In Spring of 2019, a thirty-two page document titled “Concord Academy Sustainability Plan; Spring 2019” was introduced to the CA community. The document details how CA planned to proceed in the following three years and beyond with regards to environmental sustainability. CA’s sustainability plan was one of the first of its kind among private schools in the area and led to the addition of a designated sustainability tab on the official school website. However, by early October 2023, the tab is no longer present on the website and its URL leads to a “No Results Found” page. The current status of the plan and any relevant progress CA has made towards the goal set in 2019 remains unclear.

The plan is composed of an introductory letter from former Head of School Rick Hardy and former Board Chair Fay Lampert Shutzer, student signatures in favor of the plan’s institution, a summary, four distinct areas of opportunity, and a section describing how progress is to be tracked going forward. The areas of opportunity identified in the sustainability plan are greenhouse gas (GHG) reduction, institutional change, sustainable food, and sustainable building operations and materials management.
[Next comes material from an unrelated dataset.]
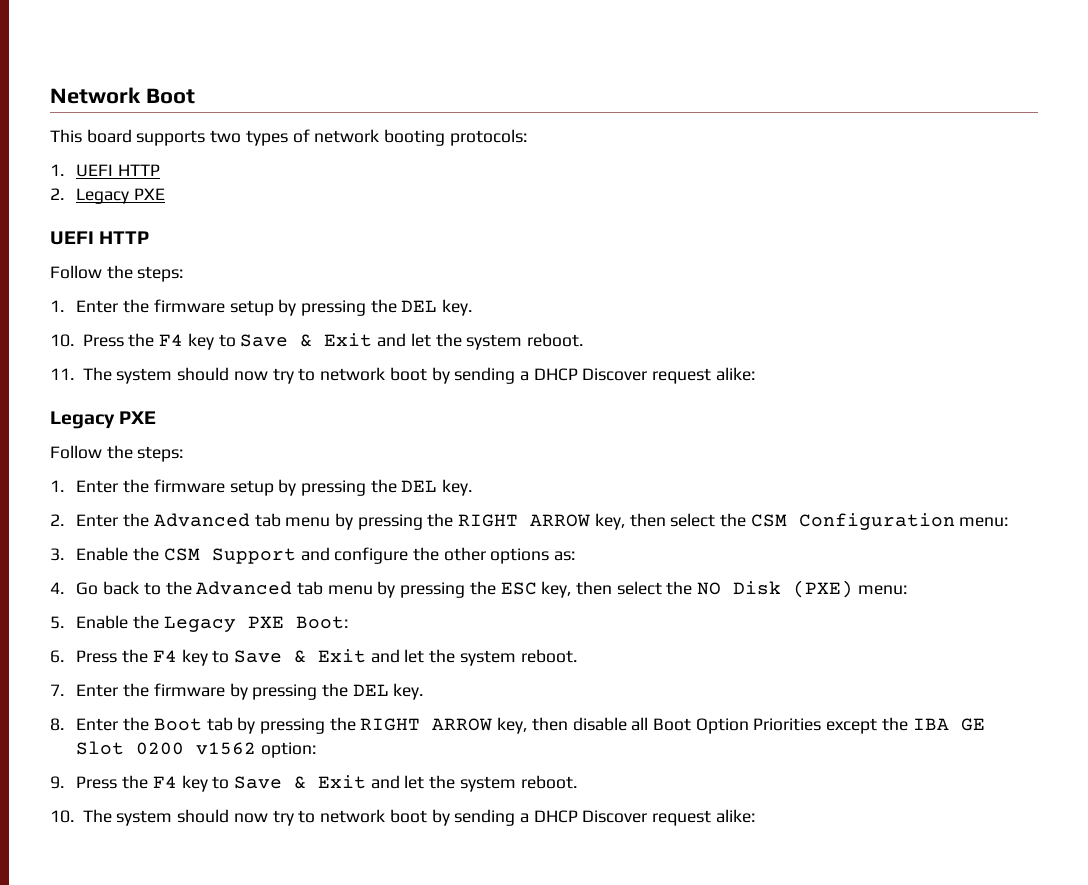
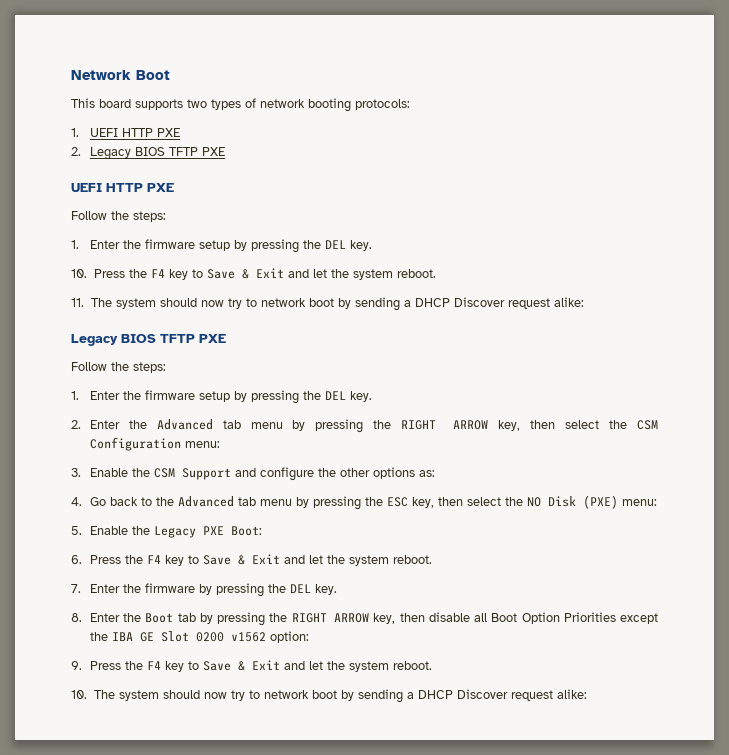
(161, 170) none -> [156,128,180,137] PXE
(130, 196) none -> [134,147,198,156] BIOS TFTP
(150, 237) none -> [147,183,174,192] PXE
(115, 420) none -> [121,334,195,343] BIOS TFTP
Each of these categories contains a multitude of quantitative goals, with multiple expected to have been reached by 2022. Though data on CA’s progress towards these goals is not widely available, the aspiration of food waste reduction by 20% from 2019 to 2022 as well as the development of a standardized sustainability assessment by 2022 are certainly among the many goals not yet achieved, even as we approach 2024.

In a previous interview with The Centipede, Don Kingman, an initial proponent of the plan and current director of campus planning, design, and construction spoke to the COVID-19 pandemic’s role in disrupting the document’s timeline. “The pandemic hit, and suddenly, that was really the only thing I was focusing on,” Kingman stated. The lengthy duration of the pandemic explains the multi-year delay in execution of the sustainability plan’s listed goals. An adjustment to the sustainability plan, recognized as a “living document” at the time, is long overdue.

As of early October 2023, the Environmental Sustainability Committee (ESC) has met once in the academic year. The ESC, led by Assistant Head for Academics and Equity Rob Munro, is the group of faculty, staff, and students chiefly responsible for the sustainability plan’s implementation as well as the money behind it, notably the Green Revolving Fund. The ESC plans to continue meeting monthly and has designated four subcommittees for GHG reduction, institutional change, sustainable food, as well as sustainable building operations and materials management. The work extends beyond talk, with new Science Department faculty member Chris Labosier serving as the Environmental Sustainability and Justice Coordinator, who is dedicated to fulfilling CA’s institutional goals of sustainability. Additionally, the dining hall has continued their partnership with local companies to reduce food waste and distribute leftover meals. In Operations, line-painting robots have been purchased to reduce paint consumption, LED lighting is being installed throughout the entirety of the SHAC, and data surrounding the impact of CA’s window air conditioning units is being collected; all efforts that work towards GHG reduction goals and sustainable building operations and management goals.

There is a general consensus among all ESC participants that increased transparency and communication surrounding the work already underway and that remains undone is necessary. Participants in the ESC have also voiced a desire to obtain more qualitative data surrounding CA’s consumption. This data could in turn be shared with the greater CA community as well as used to educate a revised sustainability plan. Though Rob Munro’s and newly welcomed Director of Communications and Marketing Heather Sullivan’s decision to remove the sustainability webpage from CA’s website may seem like a step backwards, the opposite is true. Albeit a short-term fix, the removal of this now outdated sustainability plan is an important step towards what the ESC and student environmental co-heads believe should replace it; a designated page on CA’s soon to be redone website highlighting an updated sustainability plan, progress report, and a sustainability dashboard. Ultimately, the increased awareness and numerical understanding has the potential to lead to accountability and by extension, as CA’s mission statement puts it, a more just and sustainable future.